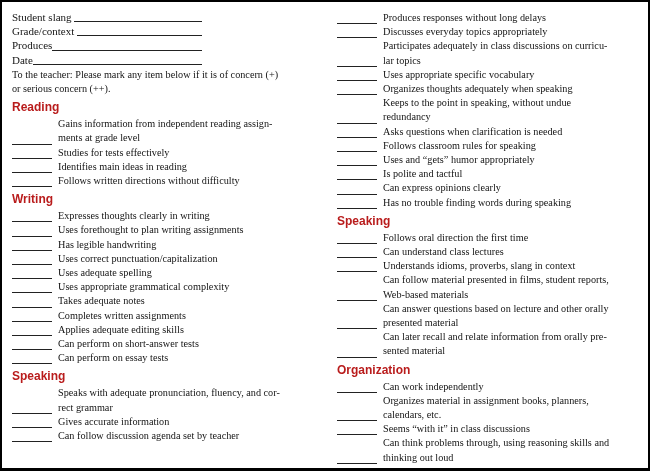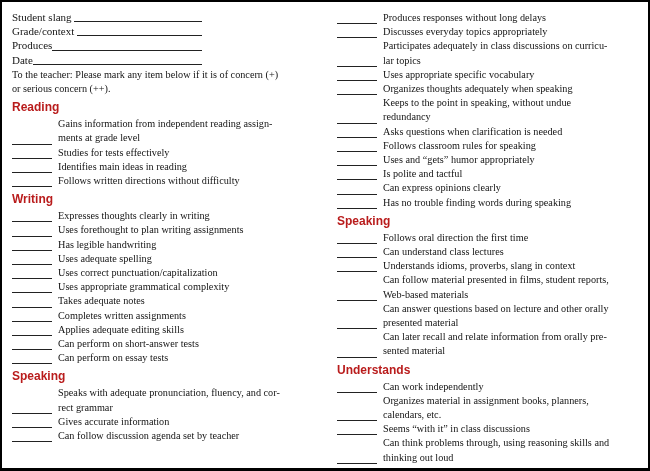--- a/index.html
+++ b/index.html
@@ -116,25 +116,25 @@
       <div class="item">
         <span class="blank"></span>
         <span class="item-text">Uses forethought to plan writing assignments</span>
       </div>
       <div class="item">
         <span class="blank"></span>
         <span class="item-text">Has legible handwriting</span>
       </div>
       <div class="item">
         <span class="blank"></span>
+        <span class="item-text">Uses correct punctuation/capitalization</span>
+      </div>
+      <div class="item">
+        <span class="blank"></span>
         <span class="item-text">Uses adequate spelling</span>
-      </div>
-      <div class="item">
-        <span class="blank"></span>
-        <span class="item-text">Uses correct punctuation/capitalization</span>
       </div>
       <div class="item">
         <span class="blank"></span>
         <span class="item-text">Uses appropriate grammatical complexity</span>
       </div>
       <div class="item">
         <span class="blank"></span>
         <span class="item-text">Takes adequate notes</span>
       </div>
       <div class="item">
@@ -240,21 +240,21 @@
       <div class="item">
         <span class="blank"></span>
         <span class="item-text">Can answer questions based on lecture and other orally
 presented material</span>
       </div>
       <div class="item">
         <span class="blank"></span>
         <span class="item-text">Can later recall and relate information from orally pre-
 sented material</span>
       </div>
-      <div class="sec-heading">Understands</div>
+      <div class="sec-heading">Organization</div>
       <div class="item">
         <span class="blank"></span>
         <span class="item-text">Can work independently</span>
       </div>
       <div class="item">
         <span class="blank"></span>
         <span class="item-text">Organizes material in assignment books, planners,
 calendars, etc.</span>
       </div>
       <div class="item">

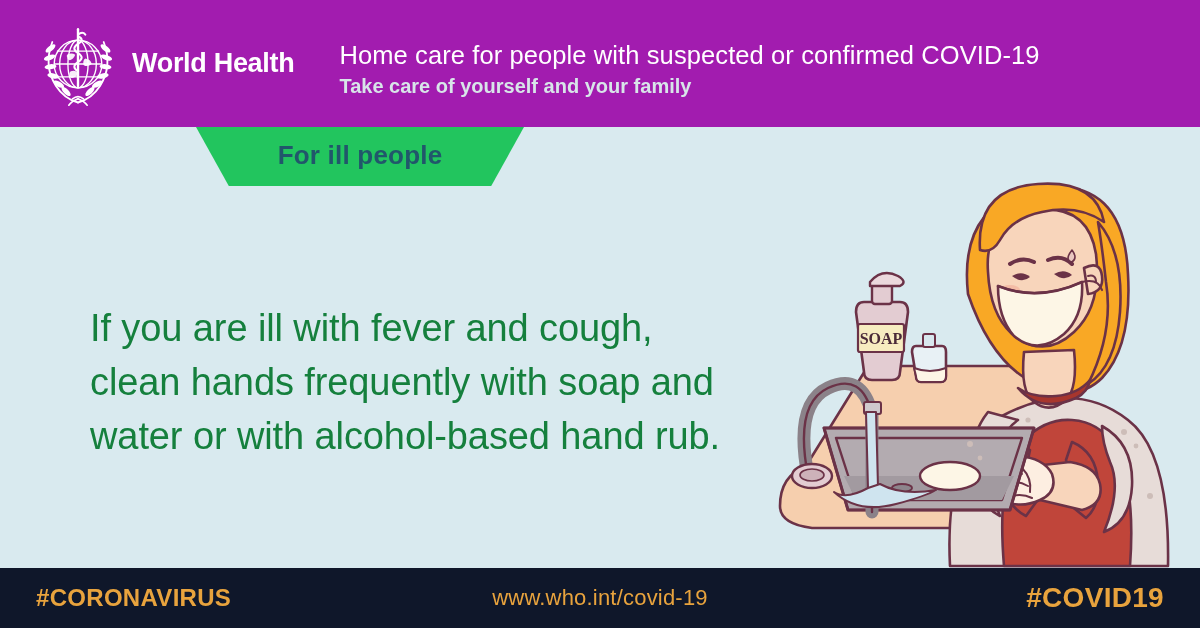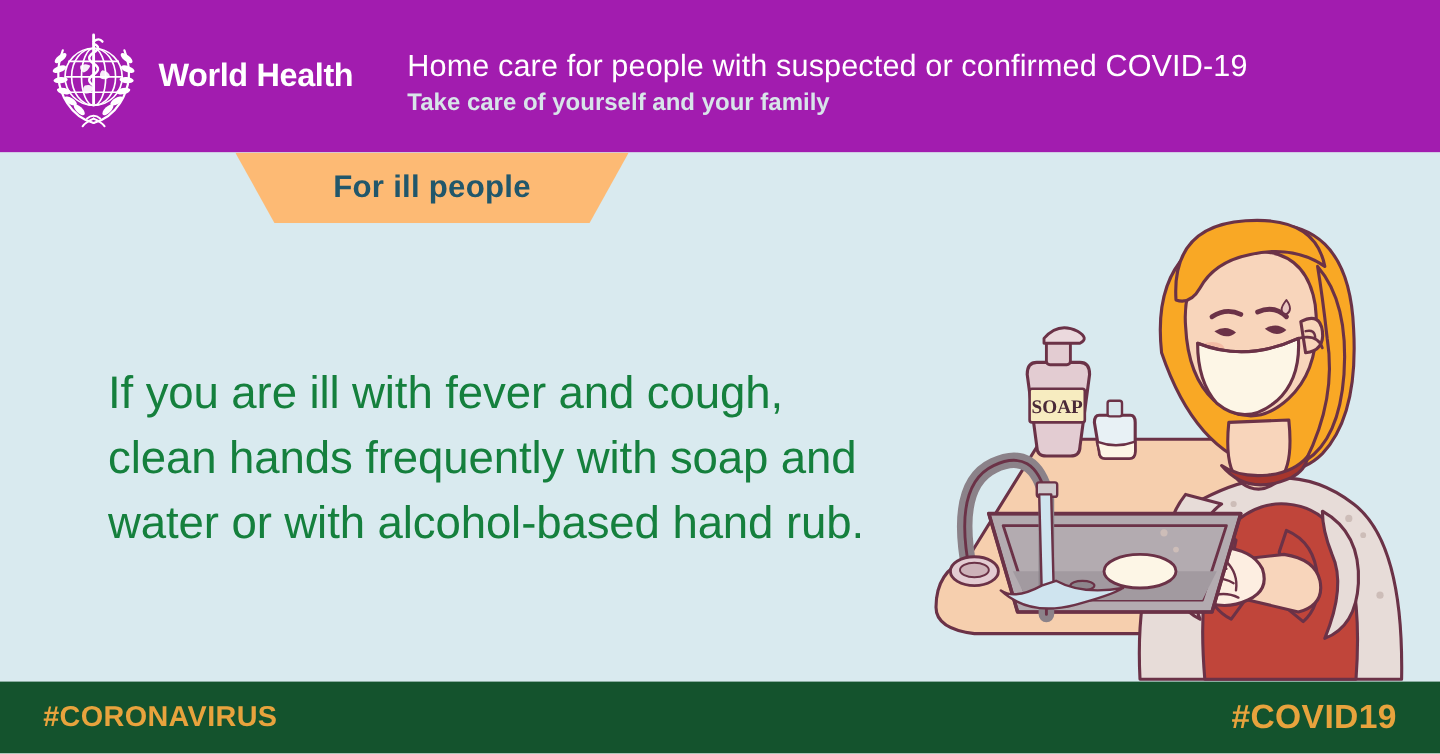--- a/index.html
+++ b/index.html
@@ -60,21 +60,21 @@
     position: absolute; left: 0; top: 127px;
     width: 1200px; height: 441px;
     background: #d9eaef;
     overflow: hidden;
   }
 
   
   .tab-banner {
     position: absolute; left: 196px; top: 0;
     width: 328px; height: 59px;
-    background: #fdba74;
+    background: #22c55e;
     clip-path: polygon(0 0, 100% 0, 90% 100%, 10% 100%);
     display: flex; align-items: center; justify-content: center;
   }
   .tab-label {
     color: #21576b;
     font-size: 26px;
     font-weight: bold;
     letter-spacing: 0.2px;
     padding-bottom: 3px;
   }
@@ -93,21 +93,21 @@
   .illustration {
     position: absolute; right: 8px; bottom: -8px;
     width: 420px; height: 400px;
   }
   .illustration svg { display: block; width: 100%; height: 100%; }
 
   
   .footer {
     position: absolute; left: 0; top: 568px;
     width: 1200px; height: 60px;
-    background: #14532d;
+    background: #0f172a;
     display: flex; align-items: center;
   }
   .footer-left {
     position: absolute; left: 36px;
     color: #e8a33d;
     font-size: 24px; font-weight: bold;
     letter-spacing: 0.3px;
   }
   .footer-center {
     position: absolute; left: 0; width: 1200px;
@@ -299,16 +299,17 @@
             <circle cx="378" cy="320" r="3"></circle>
             <circle cx="256" cy="244" r="2.6"></circle>
           </g>
         </g>
       </svg>
     </div>
   </div>
 
   <div class="footer">
     <span class="footer-left">#CORONAVIRUS</span>
+    <span class="footer-center">www.who.int/covid-19</span>
     <span class="footer-right">#COVID19</span>
   </div>
 
 </div>
 
 </body></html>

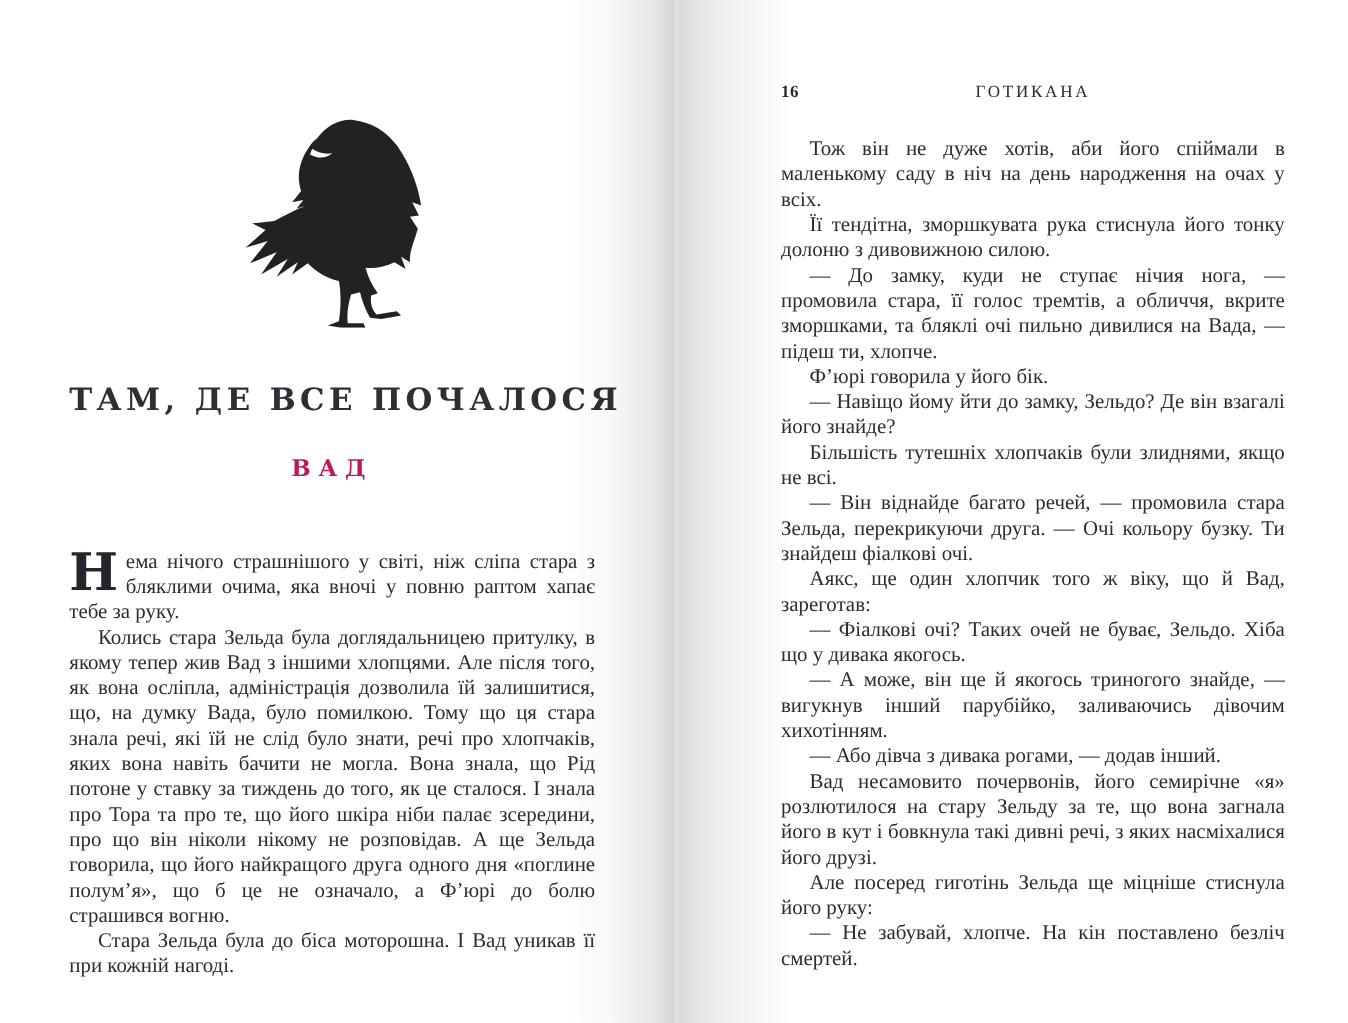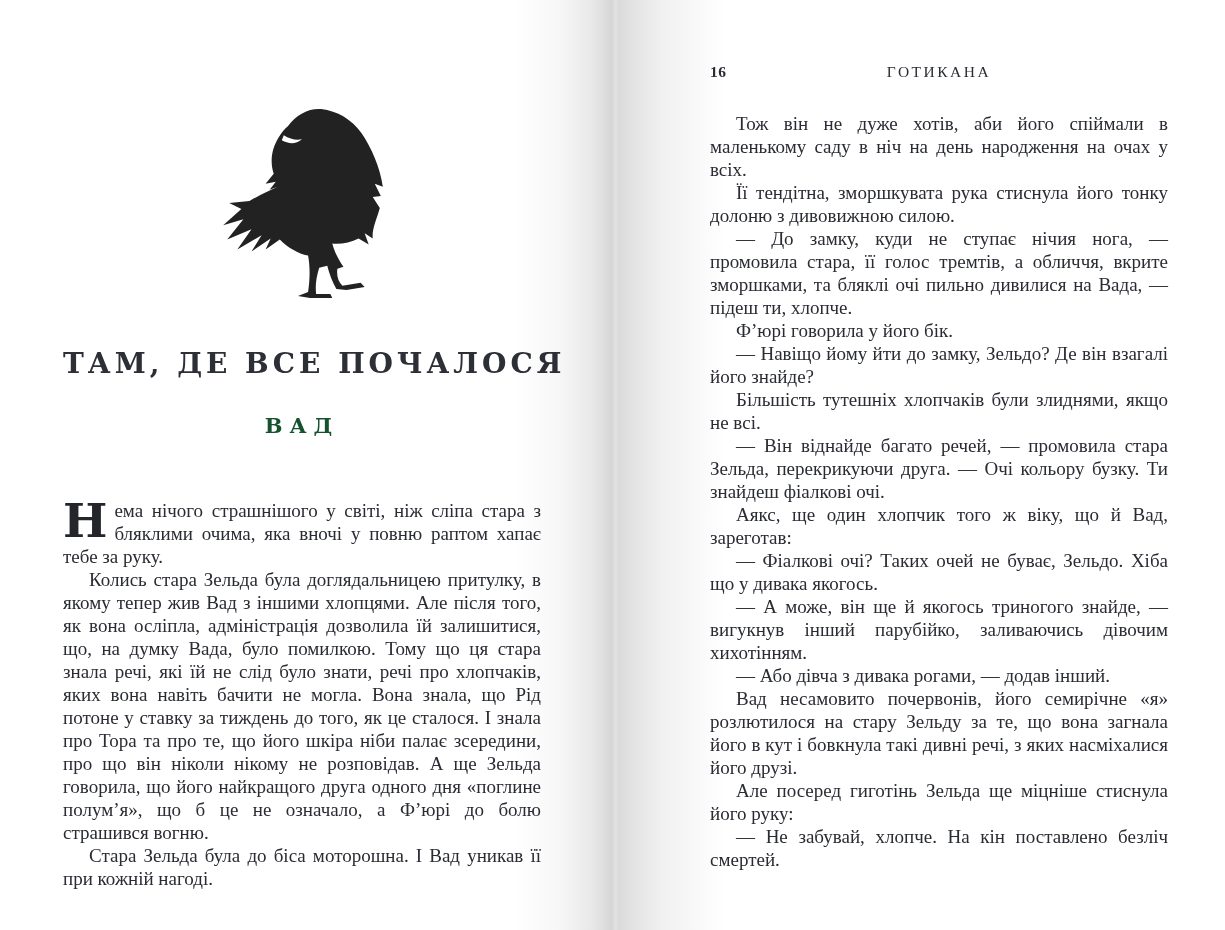--- a/index.html
+++ b/index.html
@@ -37,38 +37,38 @@
     text-align:center;
     font-family:"DejaVu Serif", serif;font-weight:700;
     font-size:28px;line-height:32px;letter-spacing:4px;
     color:#2d2f36;white-space:nowrap;
   }
   .chapter-subtitle{
     position:absolute;top:414px;left:0;width:100%;
     text-align:center;
     font-family:"DejaVu Serif", serif;font-weight:700;
     font-size:21px;line-height:24px;letter-spacing:7px;
-    color:#14532d;
+    color:#be185d;
   }
   .page-body{
     font-size:19px;line-height:23px;text-align:justify;
   }
   .left-body{position:absolute;top:499px;left:0;width:478px;}
   .par{margin:0;text-indent:26px;}
   .par-first{margin:0;text-indent:0;}
   .dropcap{
     float:left;
     font-family:"DejaVu Serif", serif;font-weight:700;
     font-size:47px;line-height:38px;
     margin:3px 7px 0 0;
     color:#24262c;
   }
 
   
-  .page-right{position:absolute;left:710px;top:0;width:458px;height:718px;}
+  .page-right{position:absolute;left:710px;top:12px;width:458px;height:718px;}
   .running-head{position:absolute;top:62px;left:0;width:100%;height:20px;font-size:15.5px;line-height:20px;}
   .page-number{position:absolute;left:0;top:0;font-weight:700;letter-spacing:.5px;}
   .book-title-head{
     position:absolute;left:0;top:0;width:100%;text-align:center;
     letter-spacing:2.5px;font-weight:400;
   }
   .right-body{position:absolute;top:112px;left:0;width:458px;}
 </style>
 </head>
 <body>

= = =

• The task:
Report each line of the records that holds the word "Uses".

• Solved problem:
         <span class="item-text">Uses forethought to plan writing assignments</span>
+        <span class="item-text">Uses correct punctuation/capitalization</span>
         <span class="item-text">Uses adequate spelling</span>
-        <span class="item-text">Uses correct punctuation/capitalization</span>
         <span class="item-text">Uses appropriate grammatical complexity</span>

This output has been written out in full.